Cyber Security: Kein Kostenfaktor, sondern eine Investition

Finden Sie heraus, weshalb Sie Cyber Security als Investition betrachten sollten und wie sich die IT-Sicherheit durch Bewertungen verbessern lässt.

17. März 2023Dheeraj Rawal

Teuer wirds, wenn die IT-Sicherheit fehlt

Die meisten Unternehmen betrachten Cyber Security als Kostenfaktor bei ihrer digitalen Transformation. Doch Digitalisierung ohne verstärkte Sicherheit ist ein zweischneidiges Schwert. Die Einführung neuerer Cloud-Anwendungen und Technologien vergrößert die Angriffsfläche – was wiederum eine stärkere Cyberabwehr erfordert.


Schwache IT-Sicherheitsmaßnahmen können Unternehmen teuer zustehen kommen, wenn ihre IT-Systeme von einem Angriff betroffen sind.
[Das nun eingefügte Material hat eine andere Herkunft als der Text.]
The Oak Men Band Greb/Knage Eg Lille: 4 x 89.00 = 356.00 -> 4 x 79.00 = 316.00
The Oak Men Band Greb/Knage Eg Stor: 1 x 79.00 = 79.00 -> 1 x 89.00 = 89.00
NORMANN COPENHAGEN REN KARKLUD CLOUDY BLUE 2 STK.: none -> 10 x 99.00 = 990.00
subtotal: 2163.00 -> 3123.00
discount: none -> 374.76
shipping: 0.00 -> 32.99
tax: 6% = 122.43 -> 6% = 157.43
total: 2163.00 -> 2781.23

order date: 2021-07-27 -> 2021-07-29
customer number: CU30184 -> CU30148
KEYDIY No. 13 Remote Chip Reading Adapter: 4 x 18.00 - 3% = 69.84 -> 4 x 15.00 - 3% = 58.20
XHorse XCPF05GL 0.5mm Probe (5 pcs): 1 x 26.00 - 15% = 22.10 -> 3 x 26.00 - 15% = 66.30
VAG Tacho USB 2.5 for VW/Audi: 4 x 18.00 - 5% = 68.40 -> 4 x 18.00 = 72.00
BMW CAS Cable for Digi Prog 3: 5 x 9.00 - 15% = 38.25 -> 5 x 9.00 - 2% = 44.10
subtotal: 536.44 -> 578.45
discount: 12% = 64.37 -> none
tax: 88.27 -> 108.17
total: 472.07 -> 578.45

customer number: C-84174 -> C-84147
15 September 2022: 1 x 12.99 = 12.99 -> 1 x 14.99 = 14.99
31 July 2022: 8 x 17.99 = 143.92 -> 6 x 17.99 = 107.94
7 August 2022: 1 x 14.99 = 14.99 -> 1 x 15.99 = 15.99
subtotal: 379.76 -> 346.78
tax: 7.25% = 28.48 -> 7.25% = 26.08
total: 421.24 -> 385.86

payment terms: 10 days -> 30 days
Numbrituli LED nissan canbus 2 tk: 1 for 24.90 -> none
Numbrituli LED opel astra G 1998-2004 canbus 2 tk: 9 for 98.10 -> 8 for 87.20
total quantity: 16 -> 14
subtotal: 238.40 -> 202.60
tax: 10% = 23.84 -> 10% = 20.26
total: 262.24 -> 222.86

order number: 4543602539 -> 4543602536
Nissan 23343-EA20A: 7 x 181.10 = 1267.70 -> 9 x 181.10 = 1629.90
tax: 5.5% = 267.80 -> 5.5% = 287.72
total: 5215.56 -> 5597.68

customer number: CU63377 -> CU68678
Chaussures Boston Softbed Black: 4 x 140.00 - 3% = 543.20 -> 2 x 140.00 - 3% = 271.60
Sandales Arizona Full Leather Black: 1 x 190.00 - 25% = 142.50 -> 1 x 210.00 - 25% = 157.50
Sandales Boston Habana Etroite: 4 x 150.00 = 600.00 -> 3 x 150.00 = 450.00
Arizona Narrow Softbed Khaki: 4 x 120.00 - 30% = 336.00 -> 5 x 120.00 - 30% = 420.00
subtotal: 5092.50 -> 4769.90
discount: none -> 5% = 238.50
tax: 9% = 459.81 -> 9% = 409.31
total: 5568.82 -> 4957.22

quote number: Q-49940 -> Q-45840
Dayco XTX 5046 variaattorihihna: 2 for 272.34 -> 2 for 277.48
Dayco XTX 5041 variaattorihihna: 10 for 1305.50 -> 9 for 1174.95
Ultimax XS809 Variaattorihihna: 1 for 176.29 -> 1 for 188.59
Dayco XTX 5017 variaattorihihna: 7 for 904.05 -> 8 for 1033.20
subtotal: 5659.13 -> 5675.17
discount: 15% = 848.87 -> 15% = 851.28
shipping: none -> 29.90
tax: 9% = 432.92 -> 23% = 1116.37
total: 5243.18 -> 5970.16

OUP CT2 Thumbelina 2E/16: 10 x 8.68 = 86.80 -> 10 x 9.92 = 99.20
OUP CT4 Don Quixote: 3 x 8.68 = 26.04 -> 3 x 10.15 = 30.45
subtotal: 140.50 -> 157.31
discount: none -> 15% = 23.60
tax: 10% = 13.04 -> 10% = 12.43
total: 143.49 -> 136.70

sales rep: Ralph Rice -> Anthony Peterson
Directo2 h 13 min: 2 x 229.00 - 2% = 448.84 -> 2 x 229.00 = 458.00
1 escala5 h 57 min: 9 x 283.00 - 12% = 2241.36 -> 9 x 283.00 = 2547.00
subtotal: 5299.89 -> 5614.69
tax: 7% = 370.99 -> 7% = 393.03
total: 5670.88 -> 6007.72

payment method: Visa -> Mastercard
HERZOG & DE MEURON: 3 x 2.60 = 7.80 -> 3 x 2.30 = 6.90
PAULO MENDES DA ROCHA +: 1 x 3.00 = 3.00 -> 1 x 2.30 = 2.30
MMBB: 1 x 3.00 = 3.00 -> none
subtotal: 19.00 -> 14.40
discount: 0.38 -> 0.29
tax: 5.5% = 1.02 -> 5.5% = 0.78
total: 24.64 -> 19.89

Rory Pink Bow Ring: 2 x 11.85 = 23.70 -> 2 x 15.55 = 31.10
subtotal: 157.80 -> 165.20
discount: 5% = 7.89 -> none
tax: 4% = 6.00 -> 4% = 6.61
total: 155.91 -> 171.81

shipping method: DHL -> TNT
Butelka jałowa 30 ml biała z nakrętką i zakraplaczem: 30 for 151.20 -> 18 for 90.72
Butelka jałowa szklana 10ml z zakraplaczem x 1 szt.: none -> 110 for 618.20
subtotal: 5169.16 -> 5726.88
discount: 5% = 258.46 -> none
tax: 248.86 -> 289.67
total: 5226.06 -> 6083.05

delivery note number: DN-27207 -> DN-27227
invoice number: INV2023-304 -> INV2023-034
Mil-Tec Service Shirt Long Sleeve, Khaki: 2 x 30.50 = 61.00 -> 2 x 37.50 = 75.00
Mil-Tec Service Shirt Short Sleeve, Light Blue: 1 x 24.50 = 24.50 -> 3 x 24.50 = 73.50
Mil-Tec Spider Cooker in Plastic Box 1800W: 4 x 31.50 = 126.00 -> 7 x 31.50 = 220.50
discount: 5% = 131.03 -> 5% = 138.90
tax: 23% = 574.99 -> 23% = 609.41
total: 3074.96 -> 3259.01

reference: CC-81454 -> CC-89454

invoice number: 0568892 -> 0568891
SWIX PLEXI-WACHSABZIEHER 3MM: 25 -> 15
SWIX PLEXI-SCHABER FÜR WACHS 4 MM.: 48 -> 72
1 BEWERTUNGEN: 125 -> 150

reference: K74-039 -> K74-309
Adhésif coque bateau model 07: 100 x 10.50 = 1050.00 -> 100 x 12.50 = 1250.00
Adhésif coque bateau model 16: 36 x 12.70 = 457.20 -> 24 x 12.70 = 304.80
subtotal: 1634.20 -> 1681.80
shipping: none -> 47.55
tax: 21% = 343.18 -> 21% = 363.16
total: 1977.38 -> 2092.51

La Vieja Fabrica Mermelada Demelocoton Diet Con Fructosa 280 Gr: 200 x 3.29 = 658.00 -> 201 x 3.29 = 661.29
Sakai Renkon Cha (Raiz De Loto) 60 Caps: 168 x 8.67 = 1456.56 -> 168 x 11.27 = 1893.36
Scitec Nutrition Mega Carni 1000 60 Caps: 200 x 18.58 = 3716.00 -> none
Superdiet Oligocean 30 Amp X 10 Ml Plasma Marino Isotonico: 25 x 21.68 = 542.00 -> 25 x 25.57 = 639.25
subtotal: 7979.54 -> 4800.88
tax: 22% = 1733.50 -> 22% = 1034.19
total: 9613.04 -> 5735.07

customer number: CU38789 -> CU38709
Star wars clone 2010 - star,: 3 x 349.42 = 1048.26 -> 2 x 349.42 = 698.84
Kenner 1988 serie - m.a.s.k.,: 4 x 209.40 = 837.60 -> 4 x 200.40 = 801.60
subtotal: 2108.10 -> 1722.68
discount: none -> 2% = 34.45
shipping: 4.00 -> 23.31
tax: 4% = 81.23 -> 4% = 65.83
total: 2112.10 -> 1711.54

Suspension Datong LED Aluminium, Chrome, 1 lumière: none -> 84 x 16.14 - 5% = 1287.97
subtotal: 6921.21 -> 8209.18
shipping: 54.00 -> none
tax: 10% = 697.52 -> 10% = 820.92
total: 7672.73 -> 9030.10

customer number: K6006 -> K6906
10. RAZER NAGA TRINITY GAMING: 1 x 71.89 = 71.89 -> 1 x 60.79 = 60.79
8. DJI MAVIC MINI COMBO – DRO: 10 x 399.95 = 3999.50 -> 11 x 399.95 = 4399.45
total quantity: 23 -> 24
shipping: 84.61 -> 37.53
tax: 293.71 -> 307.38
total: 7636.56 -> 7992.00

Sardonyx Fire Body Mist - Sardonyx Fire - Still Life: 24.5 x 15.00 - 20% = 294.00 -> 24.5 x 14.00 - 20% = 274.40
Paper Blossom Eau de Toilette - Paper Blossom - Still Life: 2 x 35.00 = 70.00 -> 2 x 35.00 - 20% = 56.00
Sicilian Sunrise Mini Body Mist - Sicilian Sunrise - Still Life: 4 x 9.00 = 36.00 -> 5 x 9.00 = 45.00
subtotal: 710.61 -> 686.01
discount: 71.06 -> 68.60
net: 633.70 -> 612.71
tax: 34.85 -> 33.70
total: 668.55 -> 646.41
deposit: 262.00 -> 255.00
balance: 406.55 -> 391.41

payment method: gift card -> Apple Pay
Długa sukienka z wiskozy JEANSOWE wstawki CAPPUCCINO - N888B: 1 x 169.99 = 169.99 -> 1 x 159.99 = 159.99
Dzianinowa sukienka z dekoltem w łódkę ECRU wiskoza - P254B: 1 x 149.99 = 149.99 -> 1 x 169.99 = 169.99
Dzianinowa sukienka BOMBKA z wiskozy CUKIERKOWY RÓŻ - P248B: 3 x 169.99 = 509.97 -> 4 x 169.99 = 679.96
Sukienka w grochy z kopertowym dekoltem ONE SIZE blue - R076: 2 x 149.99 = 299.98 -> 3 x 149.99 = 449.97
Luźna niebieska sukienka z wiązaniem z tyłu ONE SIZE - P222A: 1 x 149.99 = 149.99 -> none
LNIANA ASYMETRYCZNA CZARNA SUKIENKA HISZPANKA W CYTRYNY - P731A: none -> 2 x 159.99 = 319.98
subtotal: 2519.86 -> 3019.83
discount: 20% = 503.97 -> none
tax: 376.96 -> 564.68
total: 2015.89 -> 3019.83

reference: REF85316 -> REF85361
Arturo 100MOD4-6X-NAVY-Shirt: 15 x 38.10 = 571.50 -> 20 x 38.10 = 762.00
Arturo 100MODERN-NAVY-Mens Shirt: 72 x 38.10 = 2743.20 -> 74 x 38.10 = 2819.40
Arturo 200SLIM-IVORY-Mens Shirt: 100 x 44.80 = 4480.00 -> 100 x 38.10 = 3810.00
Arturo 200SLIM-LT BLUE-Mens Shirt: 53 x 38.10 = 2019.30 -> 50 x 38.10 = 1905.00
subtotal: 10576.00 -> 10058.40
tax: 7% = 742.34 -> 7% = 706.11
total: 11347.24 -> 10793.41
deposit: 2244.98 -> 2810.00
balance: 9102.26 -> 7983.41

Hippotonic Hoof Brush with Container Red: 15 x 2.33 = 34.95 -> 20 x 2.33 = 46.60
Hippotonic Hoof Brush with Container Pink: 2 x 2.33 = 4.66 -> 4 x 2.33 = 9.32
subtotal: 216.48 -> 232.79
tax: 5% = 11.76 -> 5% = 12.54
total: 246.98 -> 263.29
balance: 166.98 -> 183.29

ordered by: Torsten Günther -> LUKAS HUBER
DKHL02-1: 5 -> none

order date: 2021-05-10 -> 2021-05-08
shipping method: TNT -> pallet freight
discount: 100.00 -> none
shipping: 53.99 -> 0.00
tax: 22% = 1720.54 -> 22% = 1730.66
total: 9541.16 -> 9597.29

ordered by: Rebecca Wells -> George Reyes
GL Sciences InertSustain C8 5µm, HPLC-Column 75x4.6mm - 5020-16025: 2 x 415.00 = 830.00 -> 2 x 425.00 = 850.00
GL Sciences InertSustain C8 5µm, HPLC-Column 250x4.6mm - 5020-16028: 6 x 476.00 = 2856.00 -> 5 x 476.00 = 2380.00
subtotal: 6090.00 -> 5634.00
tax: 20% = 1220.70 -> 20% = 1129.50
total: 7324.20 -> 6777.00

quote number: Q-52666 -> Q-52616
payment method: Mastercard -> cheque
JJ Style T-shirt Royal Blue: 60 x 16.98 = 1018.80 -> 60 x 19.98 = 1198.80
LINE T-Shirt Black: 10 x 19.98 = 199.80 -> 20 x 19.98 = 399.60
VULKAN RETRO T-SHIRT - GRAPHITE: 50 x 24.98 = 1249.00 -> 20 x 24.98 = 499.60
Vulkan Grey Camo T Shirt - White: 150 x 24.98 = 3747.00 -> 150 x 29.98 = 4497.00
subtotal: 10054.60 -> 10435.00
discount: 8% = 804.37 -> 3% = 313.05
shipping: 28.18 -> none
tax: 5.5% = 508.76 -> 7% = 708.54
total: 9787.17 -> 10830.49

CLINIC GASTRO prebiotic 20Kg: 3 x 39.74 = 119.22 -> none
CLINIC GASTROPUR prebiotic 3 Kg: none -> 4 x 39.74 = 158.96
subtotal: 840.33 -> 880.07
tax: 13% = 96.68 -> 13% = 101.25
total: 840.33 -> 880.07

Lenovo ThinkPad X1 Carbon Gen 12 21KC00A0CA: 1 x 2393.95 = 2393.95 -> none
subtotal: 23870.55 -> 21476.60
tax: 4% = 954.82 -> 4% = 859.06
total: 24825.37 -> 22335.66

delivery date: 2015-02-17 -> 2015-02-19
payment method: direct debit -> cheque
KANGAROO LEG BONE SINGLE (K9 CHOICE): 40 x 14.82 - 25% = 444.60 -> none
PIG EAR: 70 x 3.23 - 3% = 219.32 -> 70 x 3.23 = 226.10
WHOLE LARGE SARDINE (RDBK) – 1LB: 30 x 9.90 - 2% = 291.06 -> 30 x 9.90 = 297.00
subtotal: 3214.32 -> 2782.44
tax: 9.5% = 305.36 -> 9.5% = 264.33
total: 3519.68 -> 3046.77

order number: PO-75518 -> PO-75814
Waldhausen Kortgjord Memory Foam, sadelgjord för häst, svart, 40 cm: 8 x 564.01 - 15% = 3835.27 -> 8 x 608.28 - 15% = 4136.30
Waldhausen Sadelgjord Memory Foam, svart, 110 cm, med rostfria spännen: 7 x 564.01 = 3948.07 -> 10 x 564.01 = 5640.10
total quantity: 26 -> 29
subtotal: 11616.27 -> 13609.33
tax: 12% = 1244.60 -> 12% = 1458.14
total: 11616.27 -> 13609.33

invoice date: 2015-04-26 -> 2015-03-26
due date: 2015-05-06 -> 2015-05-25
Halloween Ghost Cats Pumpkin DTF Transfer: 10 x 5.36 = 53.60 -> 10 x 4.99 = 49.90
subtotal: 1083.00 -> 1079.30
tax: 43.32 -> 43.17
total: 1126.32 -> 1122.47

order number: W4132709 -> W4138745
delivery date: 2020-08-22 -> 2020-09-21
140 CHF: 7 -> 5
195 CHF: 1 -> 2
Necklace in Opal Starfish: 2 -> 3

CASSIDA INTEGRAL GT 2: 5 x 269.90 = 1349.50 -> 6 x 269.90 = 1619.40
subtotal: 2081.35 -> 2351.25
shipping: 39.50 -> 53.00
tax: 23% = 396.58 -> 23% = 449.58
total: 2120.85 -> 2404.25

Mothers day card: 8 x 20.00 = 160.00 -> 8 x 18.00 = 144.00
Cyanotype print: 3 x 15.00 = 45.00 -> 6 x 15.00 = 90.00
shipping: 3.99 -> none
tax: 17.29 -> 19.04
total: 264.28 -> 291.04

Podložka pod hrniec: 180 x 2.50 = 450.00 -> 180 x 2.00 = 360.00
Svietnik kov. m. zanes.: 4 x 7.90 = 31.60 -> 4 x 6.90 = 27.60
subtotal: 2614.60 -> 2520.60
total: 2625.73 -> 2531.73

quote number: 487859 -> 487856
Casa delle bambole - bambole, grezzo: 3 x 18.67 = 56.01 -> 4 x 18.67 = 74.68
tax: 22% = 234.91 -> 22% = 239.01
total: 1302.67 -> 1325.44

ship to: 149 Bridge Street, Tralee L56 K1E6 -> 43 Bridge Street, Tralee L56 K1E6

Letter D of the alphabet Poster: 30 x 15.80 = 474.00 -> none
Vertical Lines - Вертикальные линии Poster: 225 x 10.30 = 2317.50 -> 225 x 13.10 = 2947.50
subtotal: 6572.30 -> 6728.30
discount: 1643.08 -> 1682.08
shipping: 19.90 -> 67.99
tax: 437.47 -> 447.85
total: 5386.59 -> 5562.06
Ein Unternehmen mit starken Sicherheitsvorkehrungen hingegen kann viel Geld sparen. Denn die Wiederherstellung von Daten, der Vertrauensverlust seitens der Kunden, eine Rufschädigung, die Wiederaufnahme des Betriebs oder gar die Zahlung eines Lösegelds an Hacker erfordern bei einem IT-Sicherheitsvorfall enorme Summen.


2022 beliefen sich die durchschnittlichen durch Datenschutzverletzungen verursachten Kosten laut einer IBM-Studie auf 4,35 Millionen US-Dollar. Geld, das Unternehmen hätten sparen können, wenn sie über wirksame IT-Dienste und Funktionen für die Cyber-Sicherheit verfügt hätten. Derselbe Bericht von IBM gab an, dass die durchschnittlichen Einsparungen durch eine moderne Sicherheitslösung bei 3,05 Millionen US-Dollar lagen. Heißt: Cyber Security muss als strategische und nachhaltige Investition betrachtet werden. Denn bei diesem Thema gilt: Vorsicht ist besser – und vor allem kostengünstiger – als Nachsicht.

Investitionskosten und der Preis für Sicherheitsvorfälle im Vergleich

Mitarbeiter*in im Büro

Für Unternehmen ist es oft schwierig, die Kosten durch IT-Sicherheitsvorfällen den Kosten für Investitionen in eine für wirksame Cyber Security gegenüberzustellen, vor allen, wenn noch kein Sicherheitsvorfall eingetreten ist. Deshalb stellen Entscheider mitunter die Investitionsrentabilität (ROI) infrage oder ziehen gar Parallelen zu Versicherungen – dabei lässt sich die «Rendite» aus den jeweiligen Security Services oder Produkten nur schwer beziffern. Jedoch sollten sie sich bewusst machen, dass der Schaden durch einen Cyberangriff hohe Kosten bedeuten kann (wie die statistischen Daten oben zeigen).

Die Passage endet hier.